--- PROVIDED DATA Enclosed Below ---

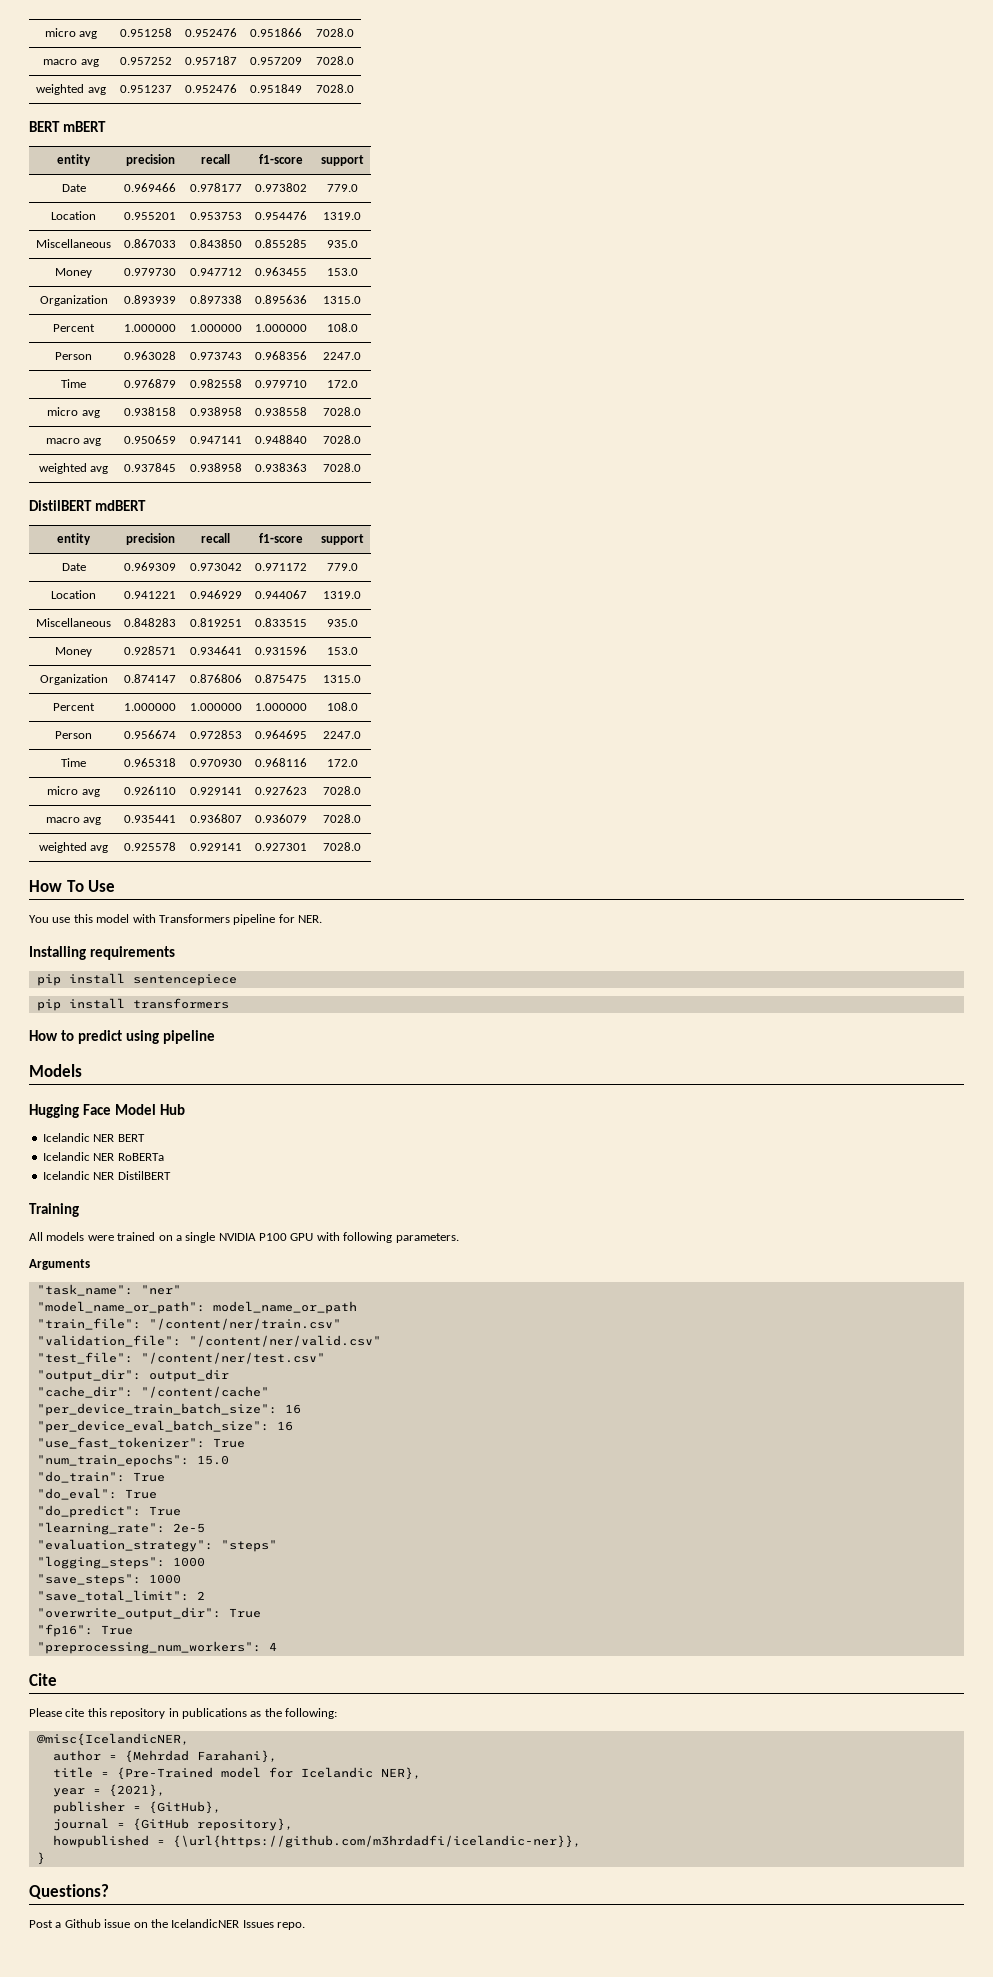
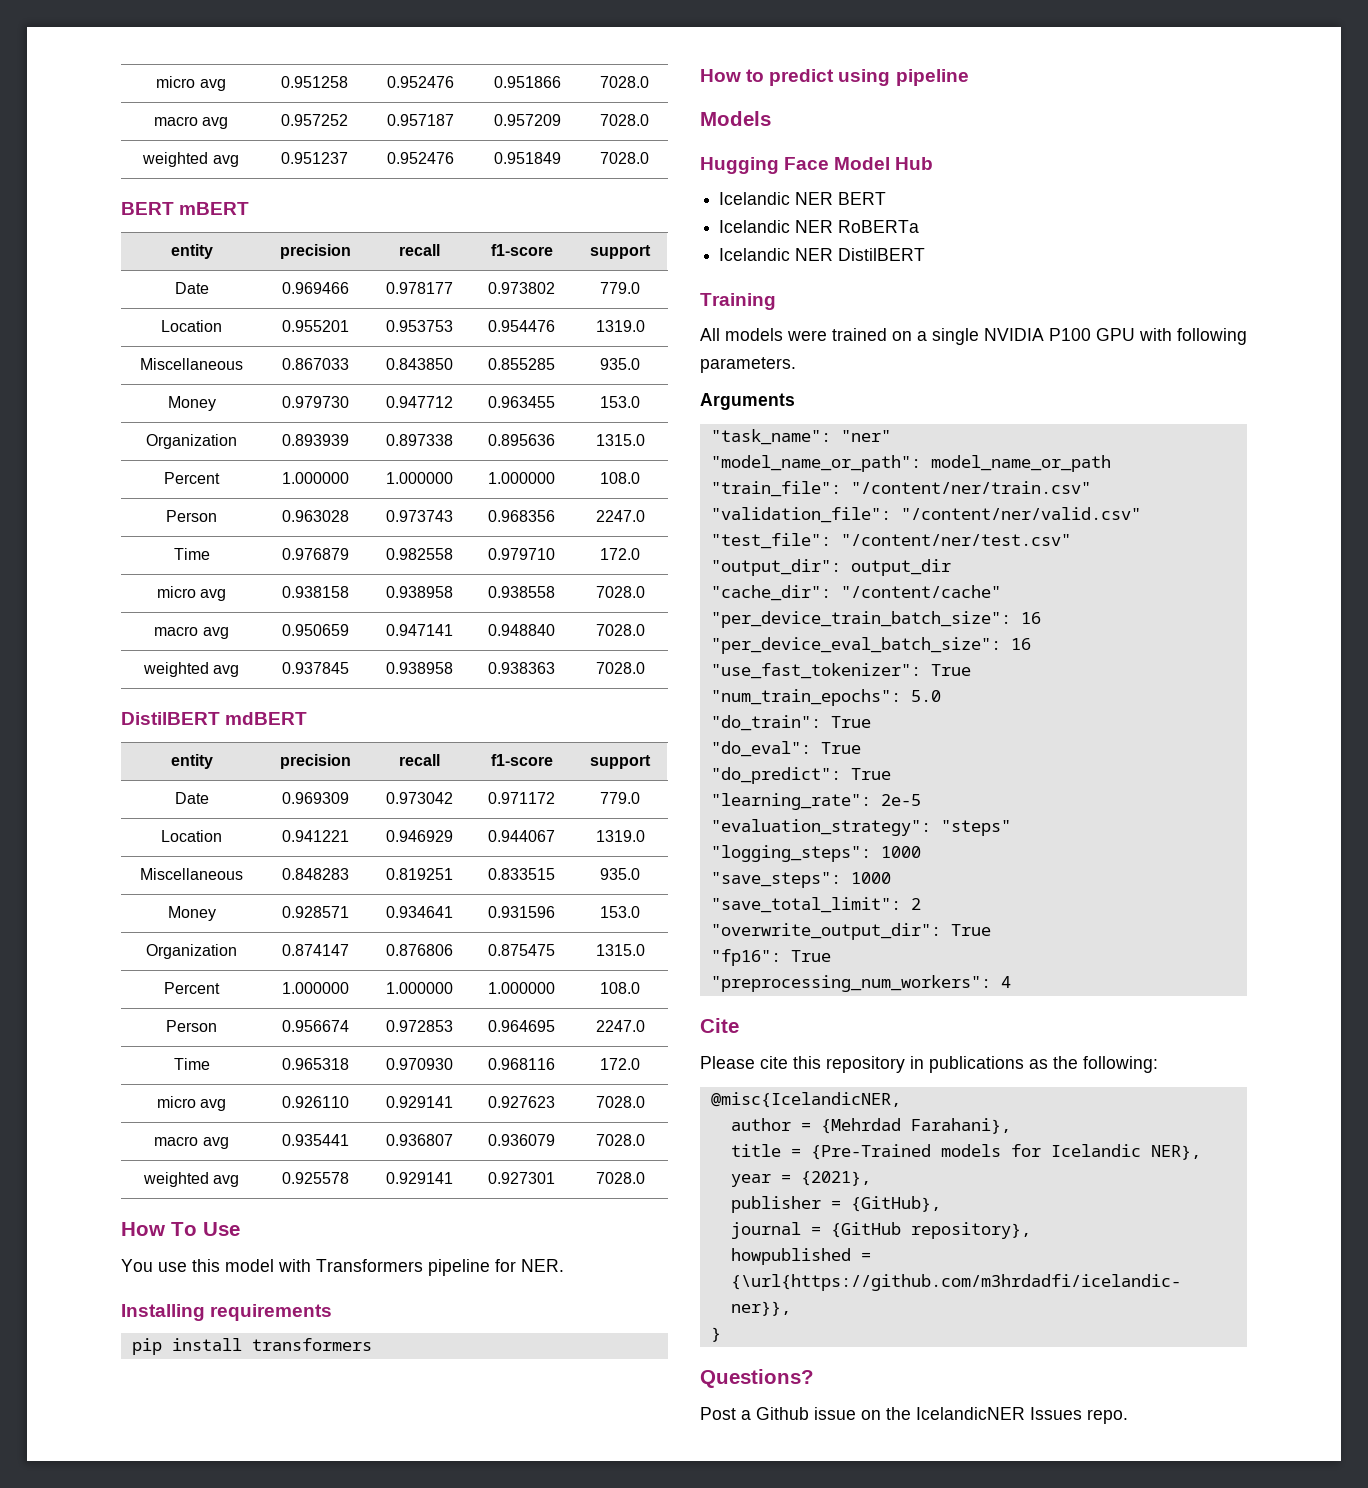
- pip install sentencepiece
- "num_train_epochs": 15.0
+ "num_train_epochs": 5.0
- title = {Pre-Trained model for Icelandic NER},
+ title = {Pre-Trained models for Icelandic NER},

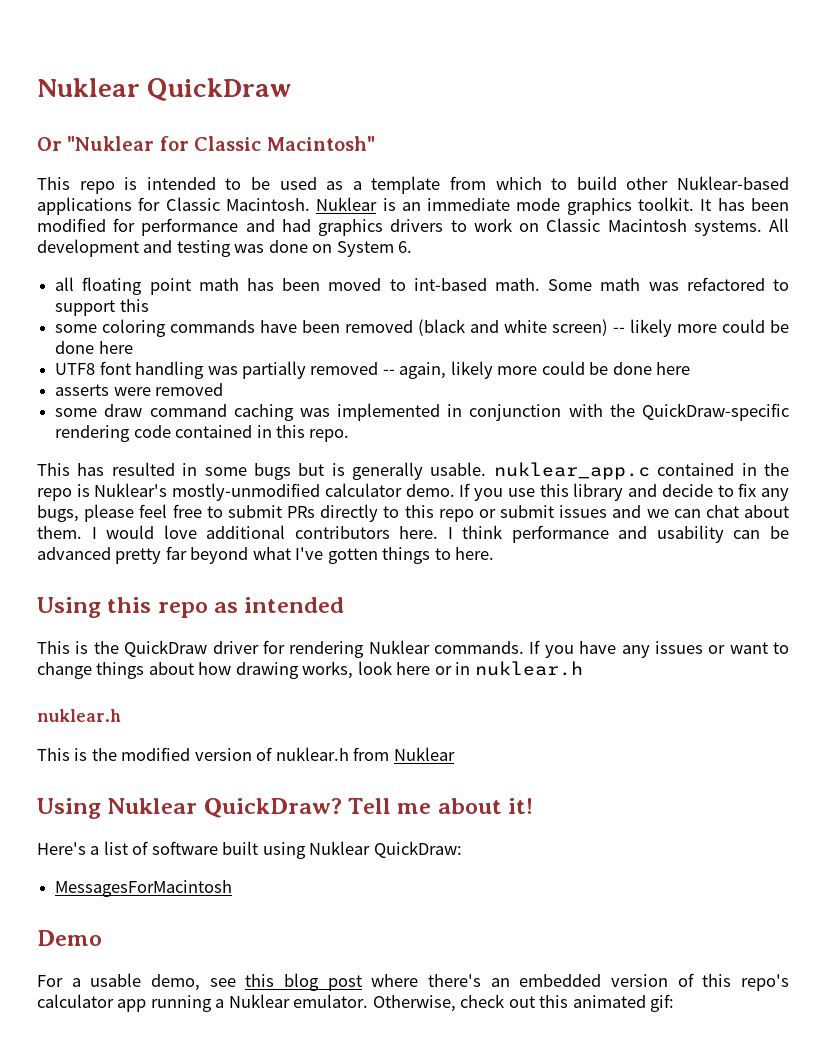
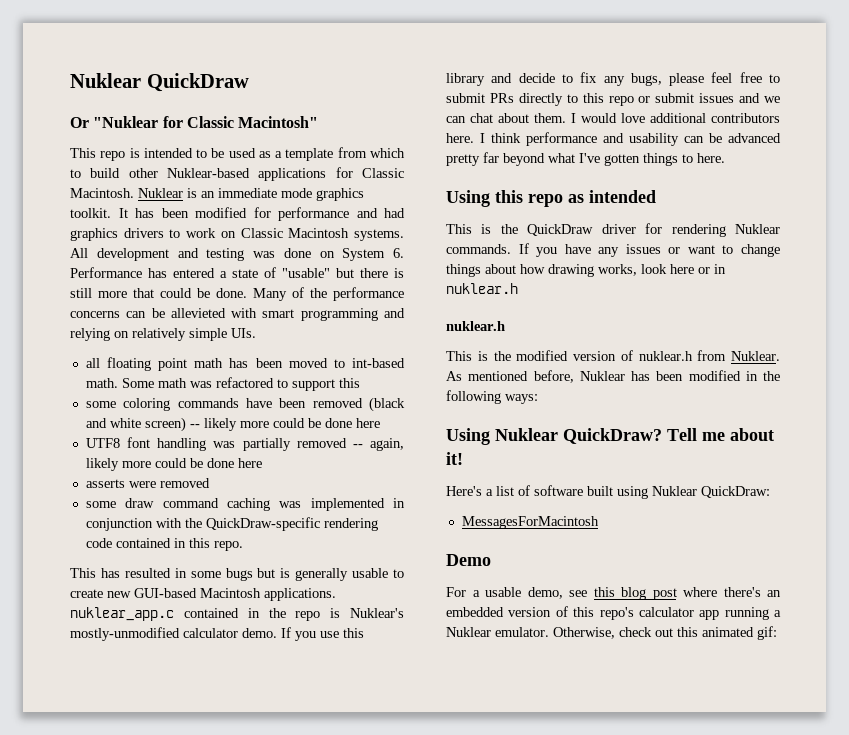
- All development and testing was done on System 6.
+ All development and testing was done on System 6. Performance has entered a state of "usable" but there is still more that could be done. Many of the performance concerns can be allevieted with smart programming and relying on relatively simple UIs.
- This has resulted in some bugs but is generally usable. nuklear_app.c contained in the repo is Nuklear's mostly-unmodified calculator demo.
+ This has resulted in some bugs but is generally usable to create new GUI-based Macintosh applications. nuklear_app.c contained in the repo is Nuklear's mostly-unmodified calculator demo.
- This is the modified version of nuklear.h from Nuklear
+ This is the modified version of nuklear.h from Nuklear. As mentioned before, Nuklear has been modified in the following ways:

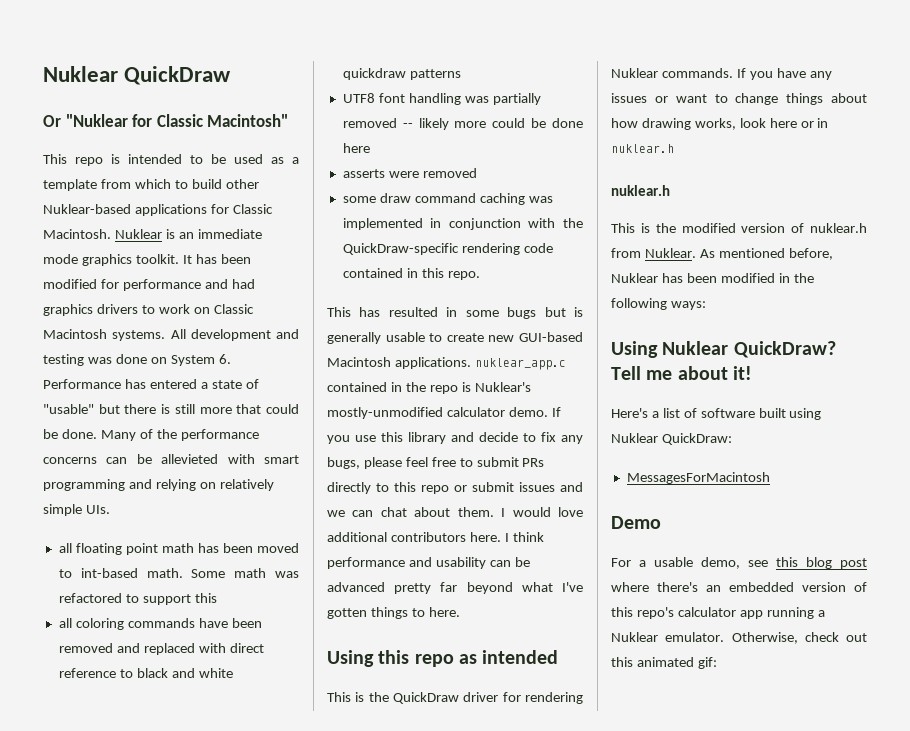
- some coloring commands have been removed (black and white screen) -- likely more could be done here
+ all coloring commands have been removed and replaced with direct reference to black and white quickdraw patterns
- UTF8 font handling was partially removed -- again, likely more could be done here
+ UTF8 font handling was partially removed -- likely more could be done here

--- End of Enclosed PROVIDED DATA ---

• [ASSIGNMENT]:
All lines from the one containing "nuklear.h from Nuklear." through the final line of the entries above are to be copied exactly; the pictures are not.

• [SOLUTION]:
+ This is the modified version of nuklear.h from Nuklear. As mentioned before, Nuklear has been modified in the following ways:

- some coloring commands have been removed (black and white screen) -- likely more could be done here
+ all coloring commands have been removed and replaced with direct reference to black and white quickdraw patterns
- UTF8 font handling was partially removed -- again, likely more could be done here
+ UTF8 font handling was partially removed -- likely more could be done here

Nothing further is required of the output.